[[ Data listing open ]]

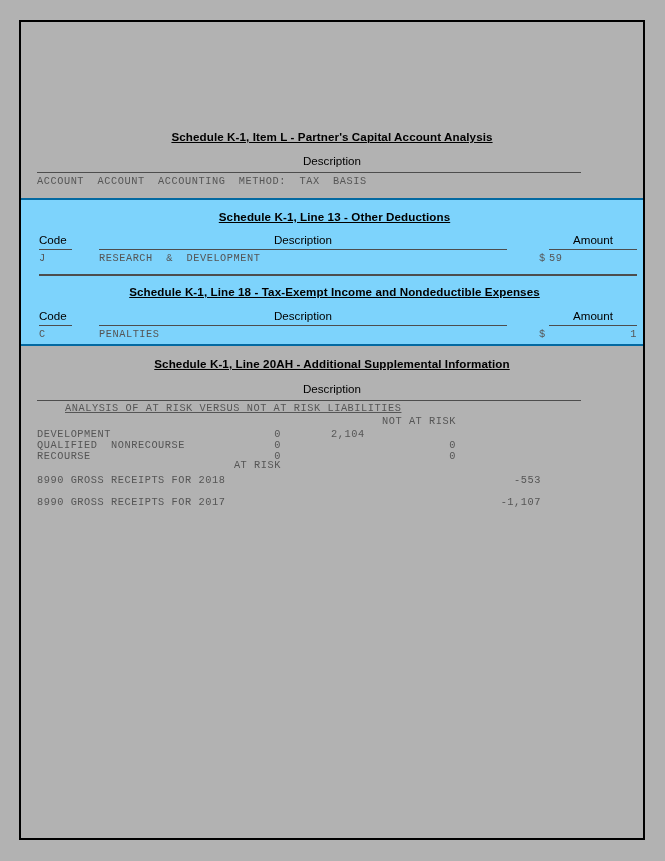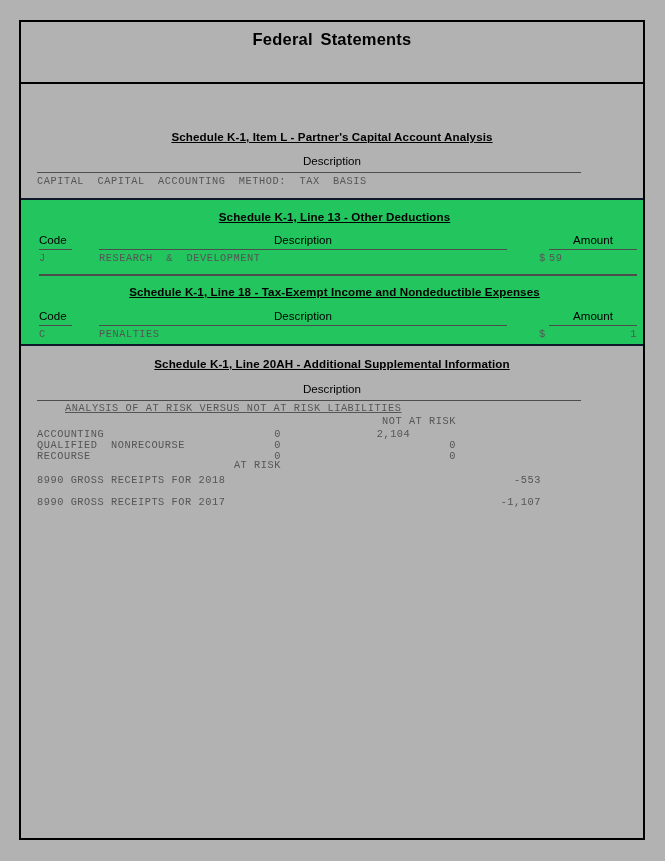"Federal Statements" div { html: <div> <div>Federal Statements</div> </div> -> none }
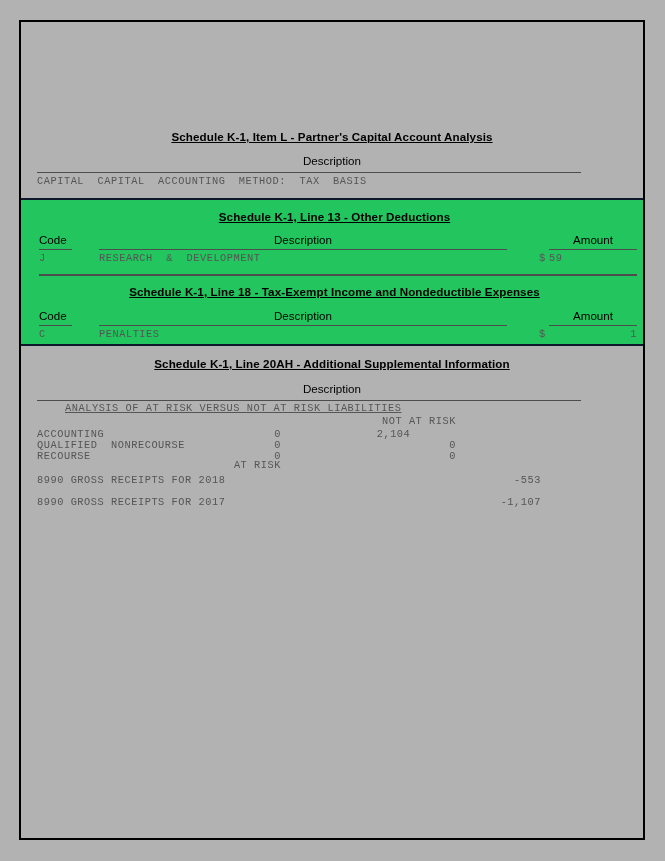"CAPITAL CAPITAL ACCOUNTING METHOD: TAX" div.mono { text: CAPITAL  CAPITAL -> ACCOUNT  ACCOUNT }
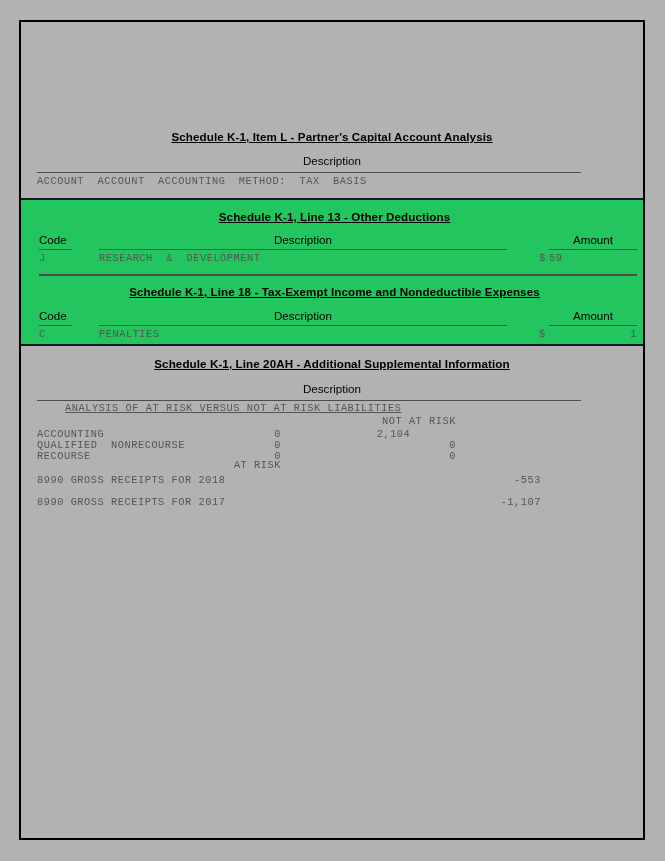"Schedule K-1, Line 13 -" #highlight-box { background: #22c55e -> #7dd3fc; border: 2px solid #0f172a -> 2px solid #0369a1 }
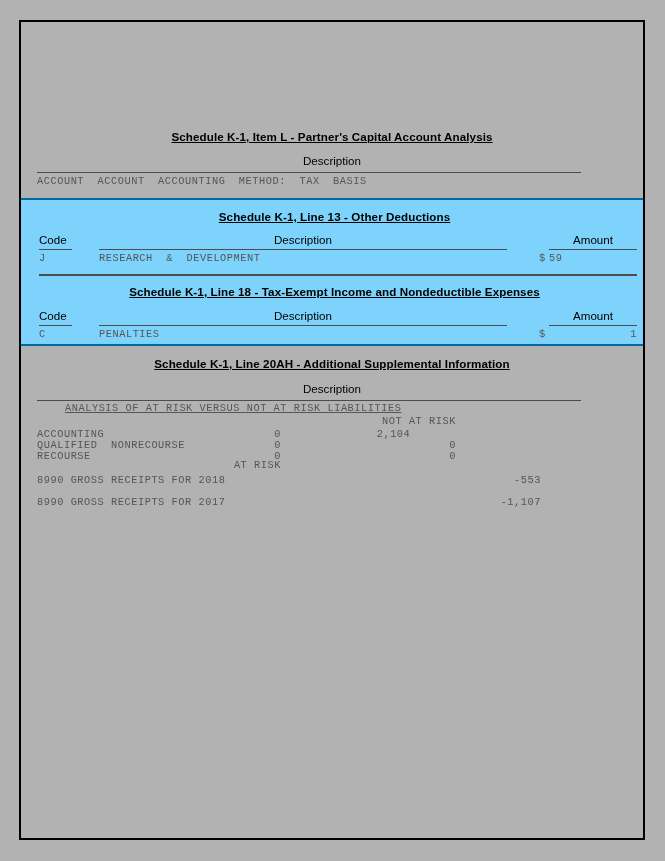"ACCOUNTING" div.mono { text: ACCOUNTING -> DEVELOPMENT }
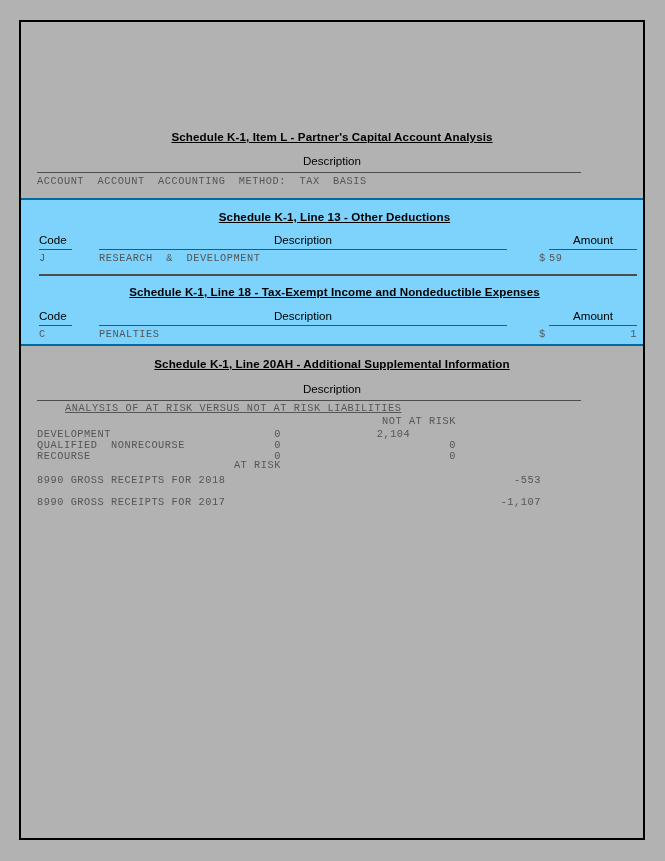"2,104" div.mono { text-align: center -> left }
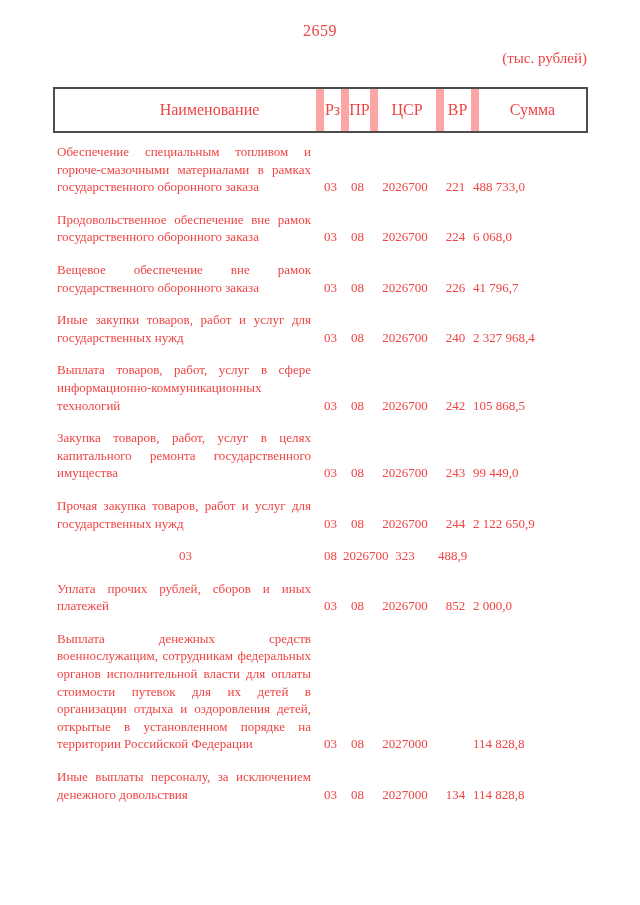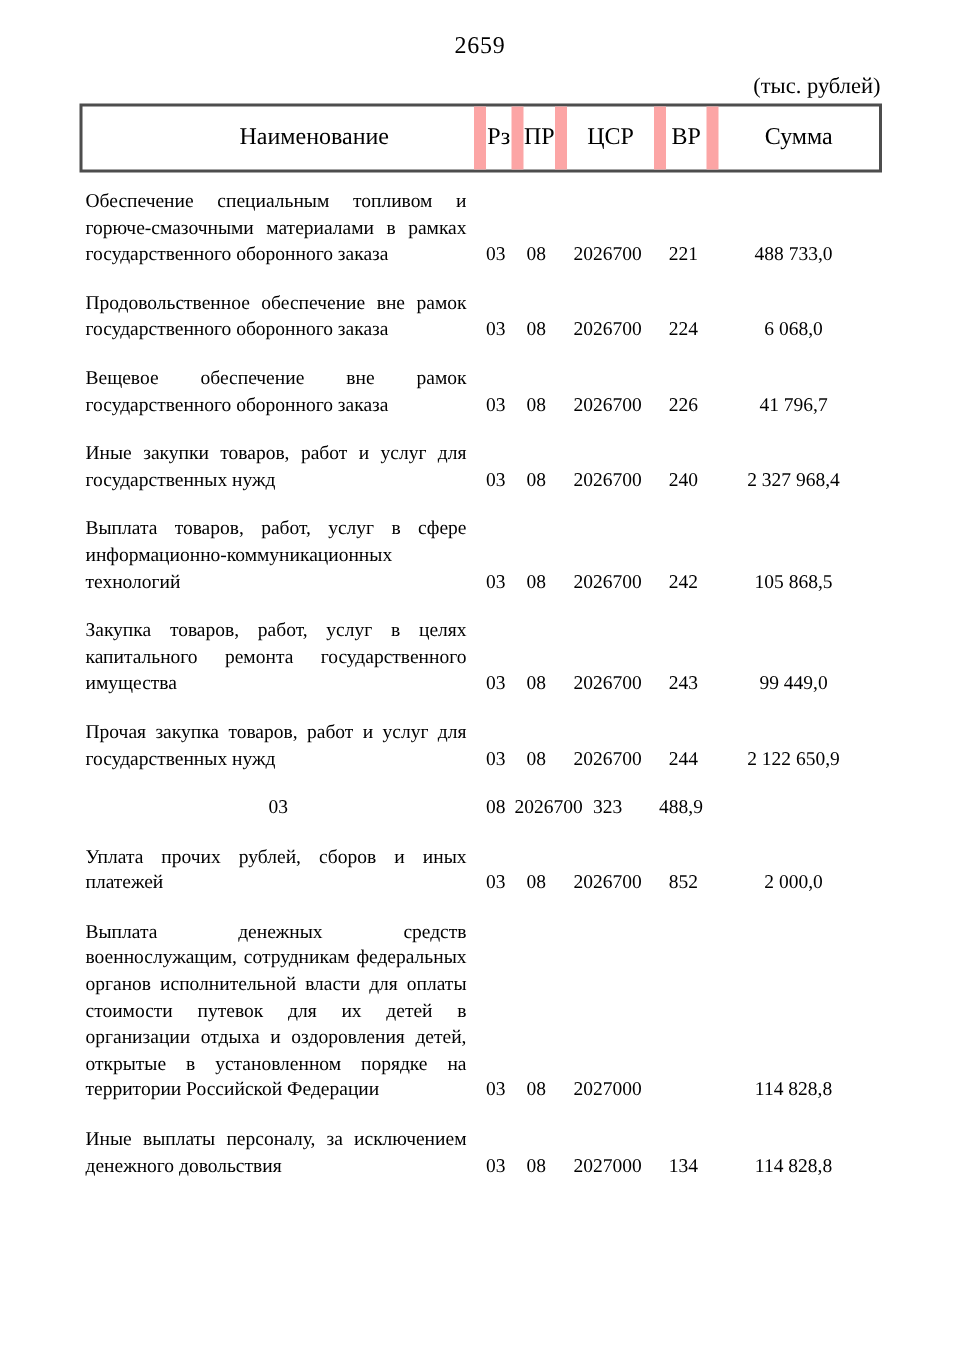"2659" .page { color: #000000 -> #ef4444 }
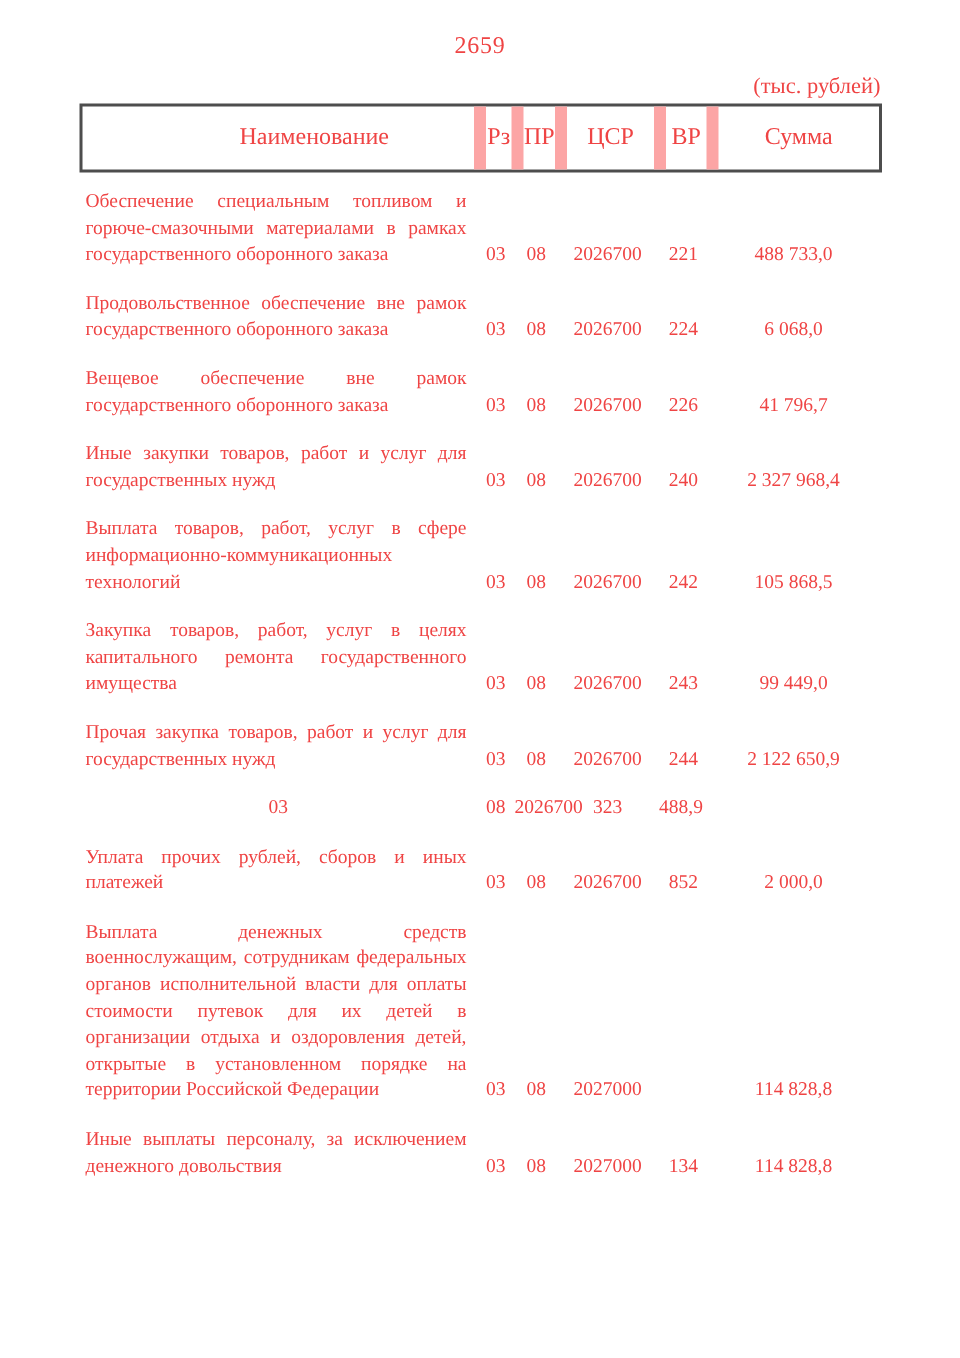"(тыс. рублей)" .units { margin-bottom: 2px -> 20px }
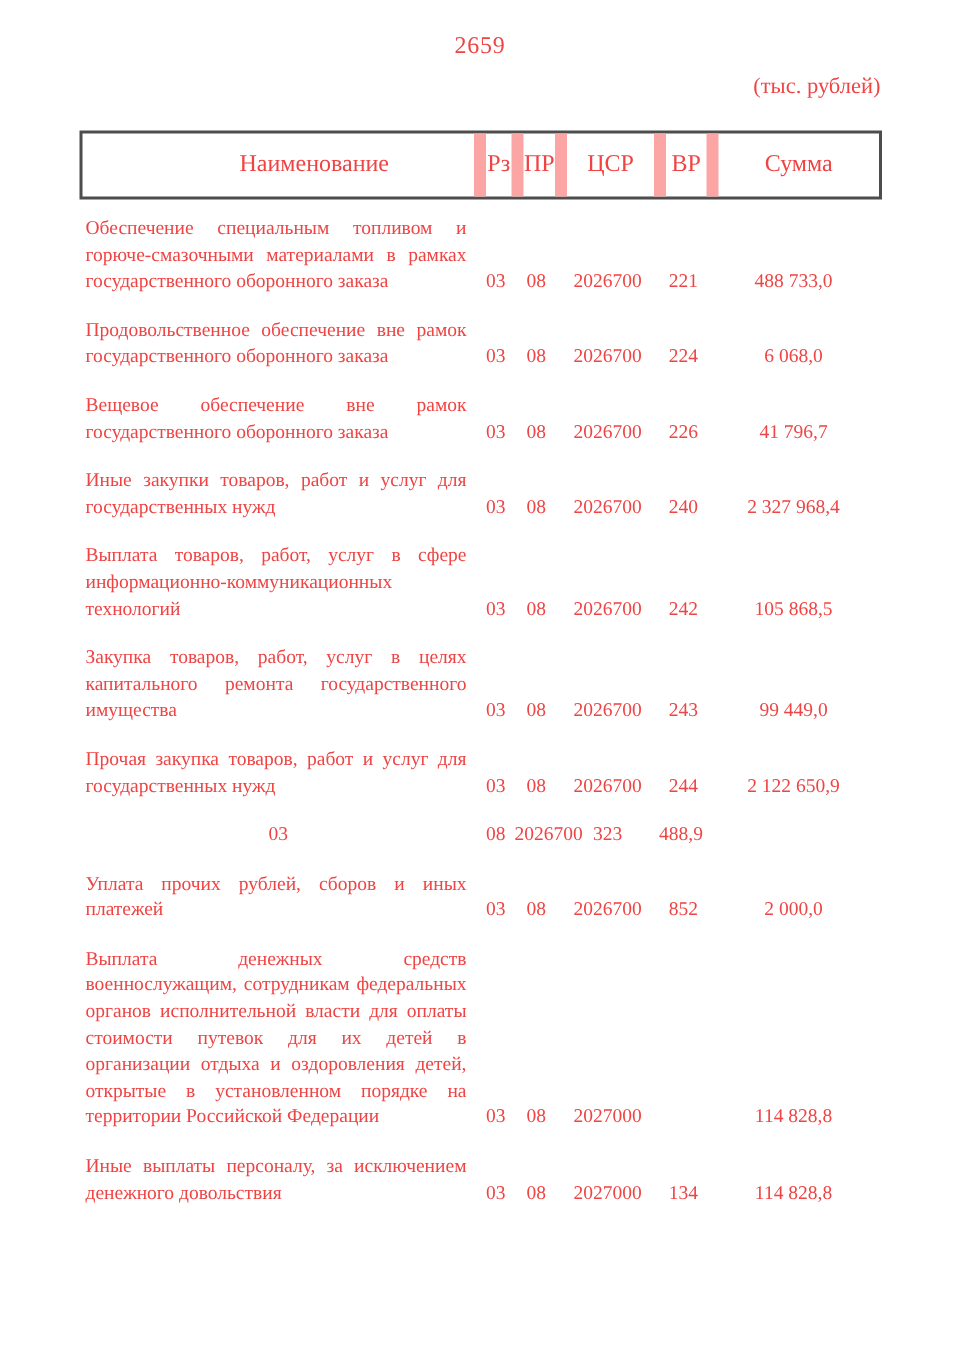"488 733,0" .td.sum { text-align: center -> left }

[[ Data listing closed ]]

Task objective: Return the lines from the one containing "margin-bottom: 2px ->" through the last line of the records, both included, exactly as written and with no pictures.

Response area:
"(тыс. рублей)" .units { margin-bottom: 2px -> 20px }
"488 733,0" .td.sum { text-align: center -> left }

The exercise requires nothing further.